Focus Pmi, economia e legalità

Importanti dati e spunto per un nuovo apparato legale legato al valore economico delle imprese italiane sono emersi nell’ambito del Focus PMI, l’Osservatorio annuale nazionale sulle Piccole e Medie Imprese organizzato dallo Studio LS Lexjus Sinacta in collaborazione con l’Istituto Guglielmo Tagliacarne (Fondazione di Unioncamere per la promozione della cultura economica), organizzato alla Borsa di Milano – http://img.musvc1.net/static/158/documenti/1/List%20Documents/Ricerca%20Istituto%20Guglielmo%20Tagliacarne%20-%20Focus%20PMI%202015.pdf
Paolo Cortese, responsabile osservatori economici dell’Istituto Tagliacarne, ha rammentato come contraffazione e riciclaggio siano tra gli elementi maggiormente salienti dei fenomeni di illegalità che, secondo la ricerca, colpiscono per il 42% Lazio e per il 30% Lombardia, anche se nel Mezzogiorno, Umbria e Liguria permane la massima concentrazione. Una causa di distruzione del vigente mercato degli affari che impedisce gli investimenti e distorce la disponibilità finanziaria.

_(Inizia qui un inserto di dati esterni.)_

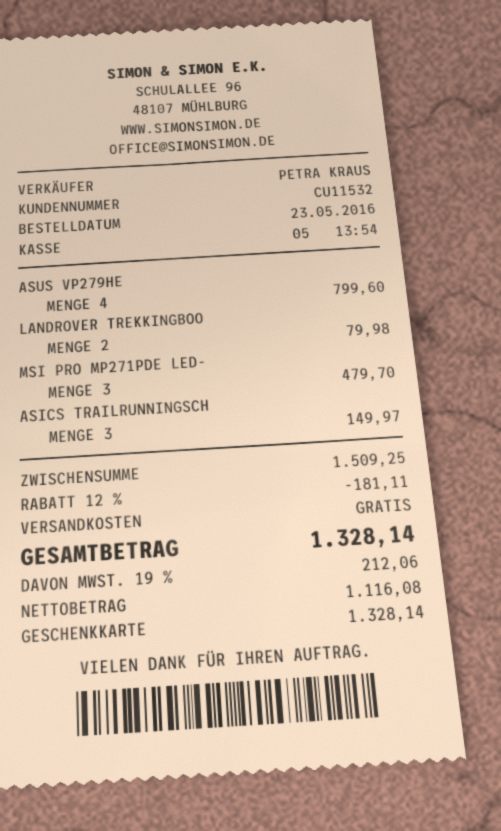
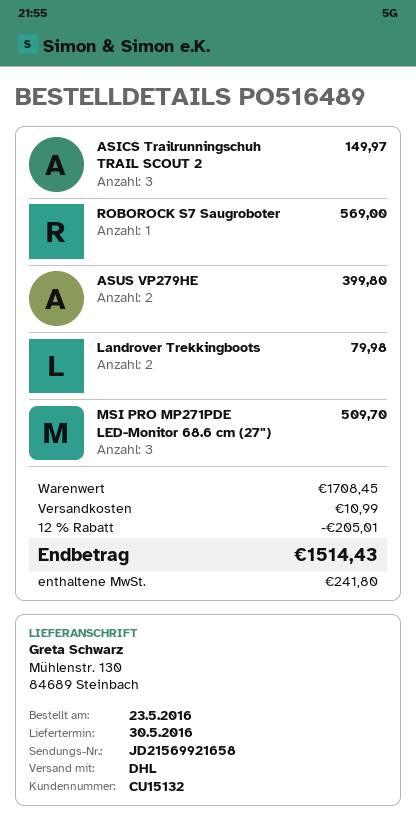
customer number: CU11532 -> CU15132
ASUS VP279HE: 4 for 799.60 -> 2 for 399.80
MSI PRO MP271PDE LED-: 3 for 479.70 -> 3 for 509.70
ROBOROCK S7 Saugroboter: none -> 1 for 569.00
subtotal: 1509.25 -> 1708.45
discount: 12% = 181.11 -> 12% = 205.01
shipping: 0.00 -> 10.99
tax: 212.06 -> 241.80
total: 1328.14 -> 1514.43

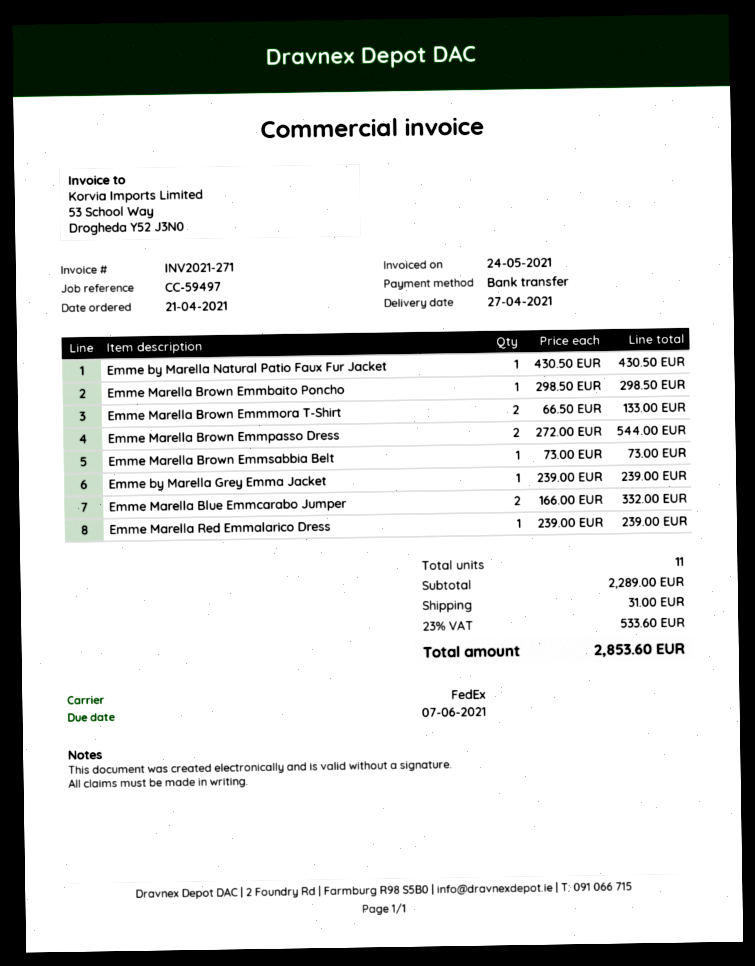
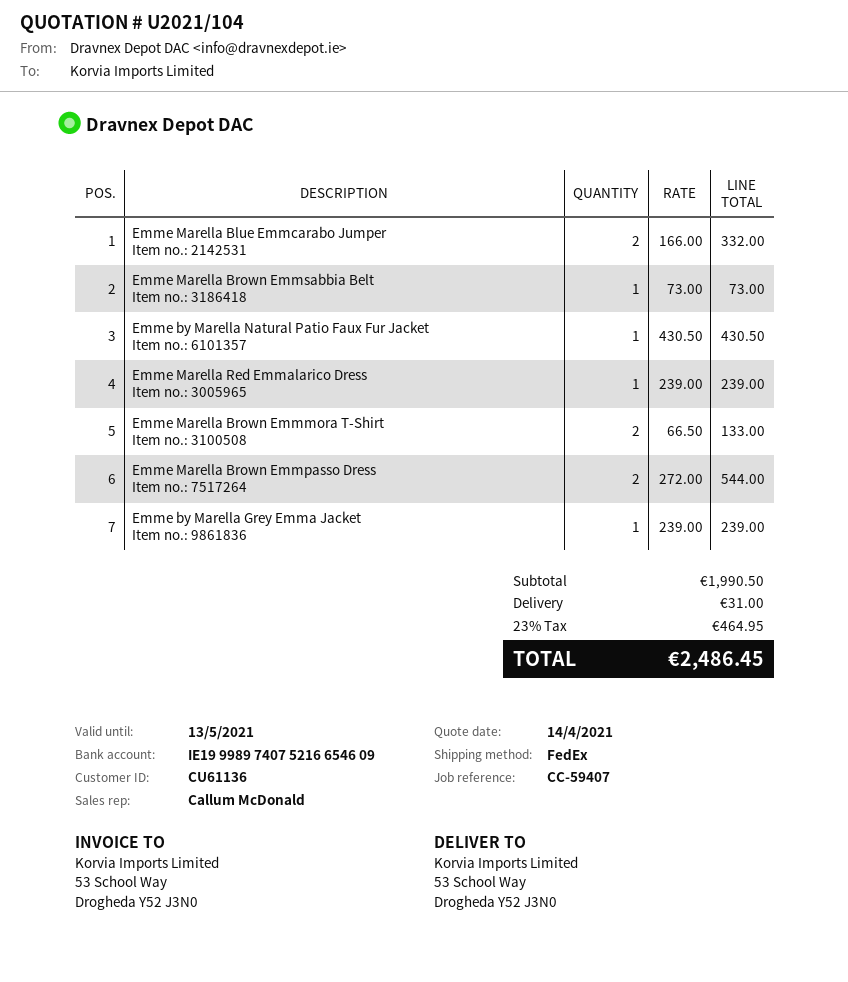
reference: CC-59497 -> CC-59407
Emme Marella Brown Emmbaito Poncho: 1 x 298.50 = 298.50 -> none
subtotal: 2289.00 -> 1990.50
tax: 23% = 533.60 -> 23% = 464.95
total: 2853.60 -> 2486.45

L’indagine, compiuta su 1500 imprese e su livelli contestuali e strategie diversificate (analizzati in particolare anche gli aspetti sociologici e psicologici caso per caso), ha portato alla percezione di una maggiore sfiducia delle Imprese nei confronti di Stato e Pubbliche Amministrazioni, dettata anche da una scarsa chiarezza di norme che ha visto il mercato non adeguarsi alle leggi vigenti e la politica proliferare in una posizione di monopolio assoluto senza possibilità di riscatto, il tutto provocando anche una riduzione sulla vigilità concettuale e conseguente accentuamento della crisi. In pratica, secondo i dati emersi, su due aziende in una prevale la corruzione.
Livia Pomodoro, presidente emerito del Tribunale di Milano, ha ricordato come alla base del sistema di illegalità ci sia una società oppressa da paure e pregiudizi. Nel bilancio delle responsabilità sociale, solo il 63% delle imprese ha preso contatto con il tribunale della Lombardia e gli uffici milanesi collegati per denunce di illegalità.
Neanche il recente Tribunale delle Imprese, creato per una maggiore solidarietà tra Istituzioni e soggetti, interessa le PMI, e questo sicuramente per lentezze burocratiche, ma principalmente per una diffidenza di fondo che porta spesso al facile sistema della scorciatoia.